K: んんん? なんか名前が違いませんか? たしか目つきの悪いなんちゃら、だったのでは?

F: はい! そのとーり! 出版元のKADOKAWAスニーカー文庫さんと作者の瓜生聖さんが、出版に当たり、より「ラノベらしく」ゴリゴリっと改稿され、タイトルもラノベらしくなりました。さらに「これぞラノベ」って感じで、著名なイラストレーター、西沢5ミリさんがイラストを描いてくださいました! もう、私、西沢さんのファンでして、ありがとーございます! ありがとーございます! と、毎日拝んでます!
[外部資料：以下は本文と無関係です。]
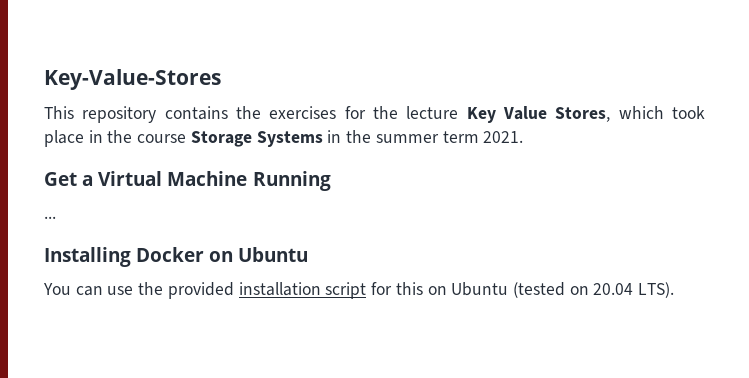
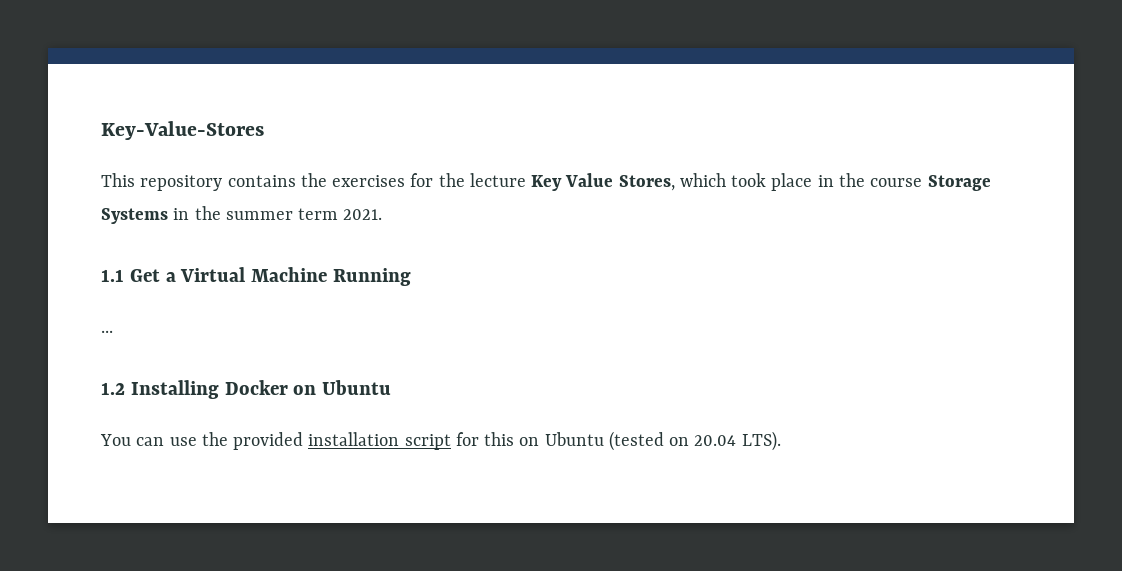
(524, 137) none -> [101,269,124,282] 1.1
(56, 217) none -> [101,382,125,395] 1.2

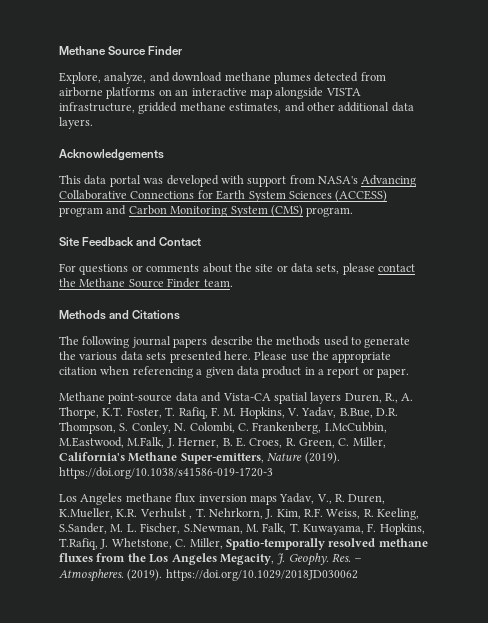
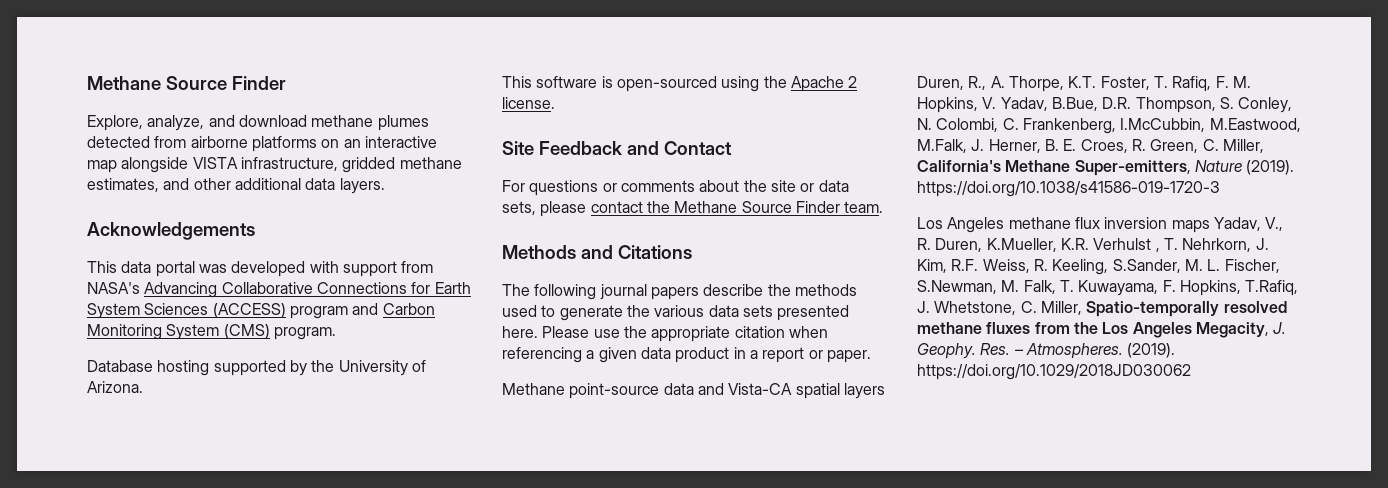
(354, 212) none -> [87,360,426,376] [87,381,143,393] [502,76,858,92] [502,97,555,109] // Database hosting supported by the University of Arizona. // This software is open-sourced using the Apache 2 license.

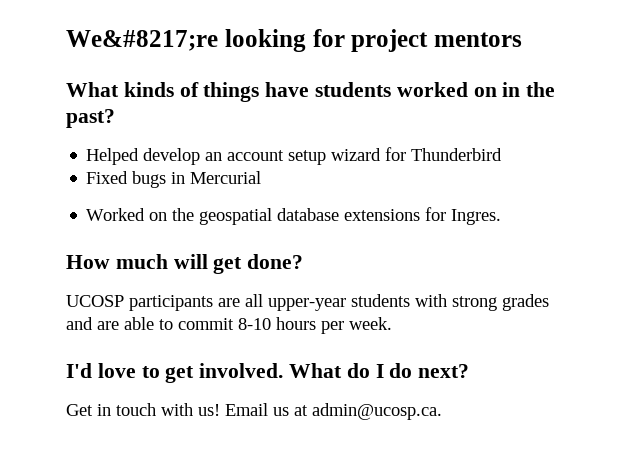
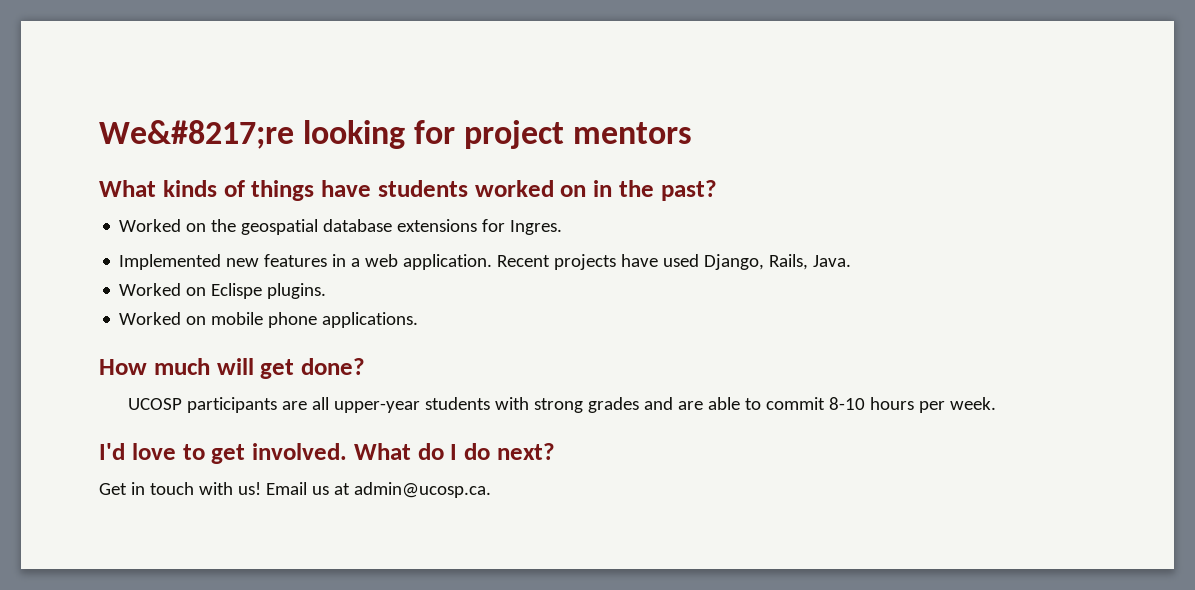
[86,147,503,165] [86,171,262,188] // Helped develop an account setup wizard for Thunderbird // Fixed bugs in Mercurial -> (717, 190) none
(502, 217) none -> [119,254,852,270] [119,283,327,299] [119,312,419,328] // Implemented new features in a web application. Recent projects have used Django, Rails, Java. // Worked on Eclispe plugins. // Worked on mobile phone applications.

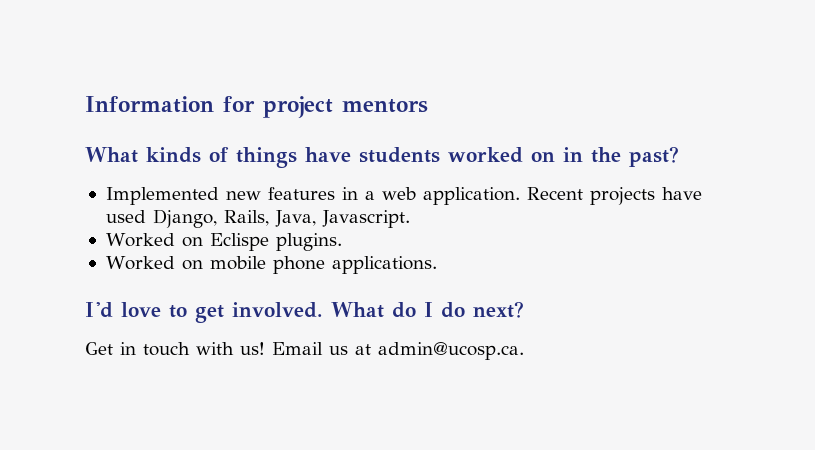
[99,120,406,149] We&#8217;re looking -> [85,96,214,113] Information
[119,219,563,235] // Worked on the geospatial database extensions for Ingres. -> (679, 156) none
[813,255,852,267] Java. -> [274,210,410,228] Java, Javascript.
[99,358,365,379] [128,397,997,413] // How much will get done? // UCOSP participants are all upper-year students with strong grades and are able to commit 8-10 hours per week. -> (437, 265) none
K: なんかこう、真面目なサイバー記事と人が変わってませんか?

F: ははは。ネット上では「ラノベと思って買ったら、ラブコメだけどゴリゴリのサイバーネタでした」という感想や、サイバーセキュリティ界隈で厳格な識者である徳丸先生がラブコメの書評を書いてくださったので「徳丸先生、ウイルス注入された?」という声もあって、話題になっていました。というわけで皆さん、ラノベだけどゴリっとサイバーなラブコメにハックされてみませんか?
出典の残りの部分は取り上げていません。